Traditionally, in the Church of Christ, we have practiced "open communion." We invite anyone who wishes to participate in the Lord's Supper. In this participation in the body and blood of Christ, we share the truest experience of communion. We are each sharing in Christ on equal basis, in full partnership. We are one bread, one loaf, one body. Anyone who eats and drinks not giving discernment to the oneness of the body does so unworthily and thus eats and drinks damnation to his soul. For our participation to demonstrate any sentiment of party loyalty or rejection of others in Christ is but to destroy the real purpose and meaning of the communion itself. This mortal defect is widespread among us. If each person is to examine himself as his prerequisite to communion, then we must accept him on his self­examination rather than our judgmental examination of him.

To withhold my own judgment of a fellow­communicant and to commune with him on his own self­examination would cause me to commune/ have fellowship with one who is in error but thinks that he is not. True. But that person, and everyone else, is doing the same thing when they commune with me! I have not yet reached such a state of self­conceit and self­deception as to think that I am totally free from all error. What about you? "I don't know of any error that I believe or practice," you may protest. Neither does the other fellow. You examine yourself and he will examine himself.
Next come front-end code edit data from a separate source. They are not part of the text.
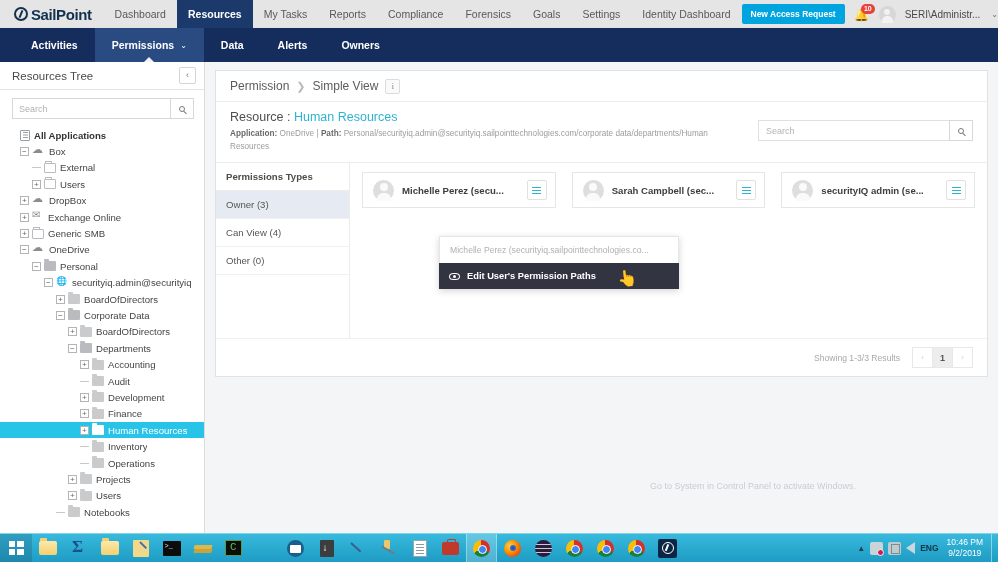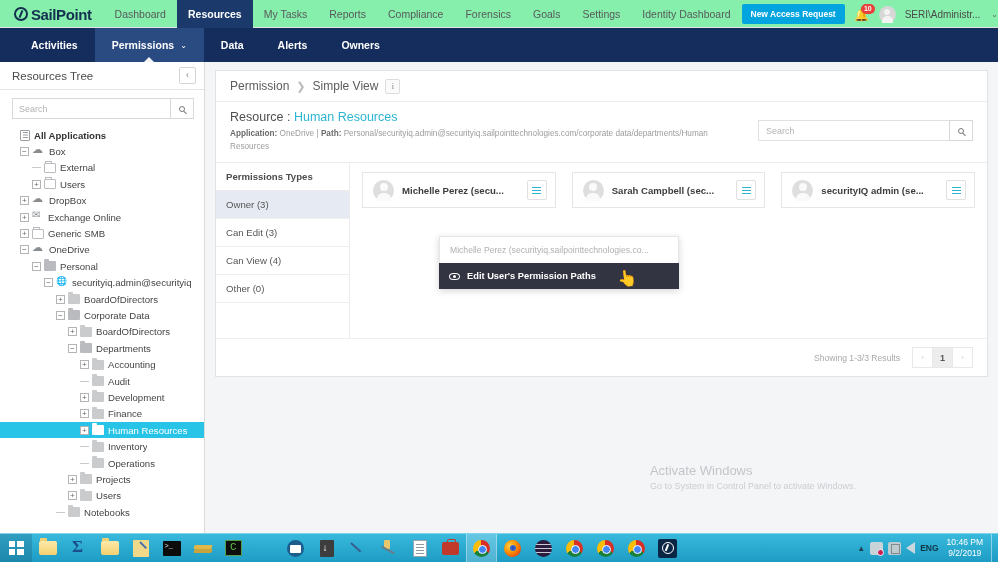--- a/index.html
+++ b/index.html
@@ -8,21 +8,21 @@
     width: 998px; height: 562px;
     overflow: hidden;
     font-family: "Liberation Sans", sans-serif;
     background: #fff;
   }
   body { position: relative; }
 
   
   .topnav {
     position: absolute; top: 0; left: 0; width: 998px; height: 28px;
-    background: #86efac;
+    background: #e5e5e5;
     display: flex; align-items: stretch;
     border-bottom: 1px solid #e3e3e3;
   }
   .logo-wrap {
     display: flex; align-items: center; padding: 0 12px 0 14px;
     height: 28px;
   }
   .logo-mark {
     width: 14px; height: 14px; border-radius: 50%;
     border: 2px solid #14304f; margin-right: 3px;
@@ -775,21 +775,20 @@
             <span class="mag"></span>
           </button>
         </div>
       </div>
 
       <div class="content-row">
         <div class="ptypes">
           <div class="ptypes-head">Permissions Types</div>
           <div id="ptype-list">
               <div class="ptype active">Owner (3)</div>
-              <div class="ptype">Can Edit (3)</div>
               <div class="ptype">Can View (4)</div>
               <div class="ptype">Other (0)</div>
             </div>
         </div>
 
         <div class="perm-panel">
           <div class="user-cards" id="user-cards">
               <div class="ucard">
                 <span class="uavatar"></span>
                 <span class="uname">Michelle Perez (secu...</span>
@@ -828,21 +827,20 @@
         <span class="showing">Showing 1-3/3 Results</span>
         <button class="pgbtn">‹</button>
         <button class="pgbtn cur">1</button>
         <button class="pgbtn">›</button>
       </div>
 
     </div>
   </div>
 
   <div class="watermark">
-    <div class="wm1">Activate Windows</div>
     <div class="wm2">Go to System in Control Panel to activate Windows.</div>
   </div>
 </div>
 
 <div class="taskbar">
   <div class="tb-start">
     <span class="win-logo">
         <i></i>
         <i></i>
         <i></i>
Fellowship does not mean approval or sanction. If it should, I truly would be limited in my fellowship, for most of the members of our congregation do things that I disapprove-the judging of others in Christ, for one example! But because others are members of the Church of Christ, wearing the right party label, we feel free to be in fellowship even though those persons are not free from all error.

Why can Freddie Little commune with us but not serve the supper or offer one of the prayers? Is one action fellowship and the other not?

The Scriptures speak neither of a church roll or people being members of the church, yet we have made this the big issue in fellowship. We can enjoy the fellowship of Freddie in our spiritual exercises but not on the roll. To be consistent, we must either accept him as an equal in Christ or exclude him from participation in the singing, communion, etc. I know that we don't want to face that choice, but we must, if we are to be honest. Freddie cannot share with us without fellowship.

The other fellow's errors are worse than mine; so, I am justified in refusing fellowship, I may rationalize. Such self­righteousness allows one to forget, or ignore, all that Jesus and Paul told us about judging our brother.

Traditionally, we have considered being in the "right church" with doctrinal and practical correctness as the acceptable basis for fellowship, and we have necessarily become judgmental in determining who has met those prerequisites. But the basis of fellowship is the sharing in Christ, and we must accept a person on his or her own profession. If that seems too shaky to you, just remember that you saw few of the persons whom you accept baptized and you don't know their real purposes of heart, yet you accept them on their profession.

"Open membership" is an ugly term among us, but "open communion" is considered praiseworthy! I do not advocate open or closed membership. That puts men as the judges and the church roll at the center of importance. God is the one who adds, or fails to add, members to his body. I do advocate open communion of those whom the Lord has added, for he put us in fellowship in one body. And the only way that I can have reason to believe that a person has been added to the body is by that person's own claim of it.

If I cannot accept one on that basis, then I must exclude him from our communion and from participation in our spiritual activities, for there can be no sharing in these things without fellowship.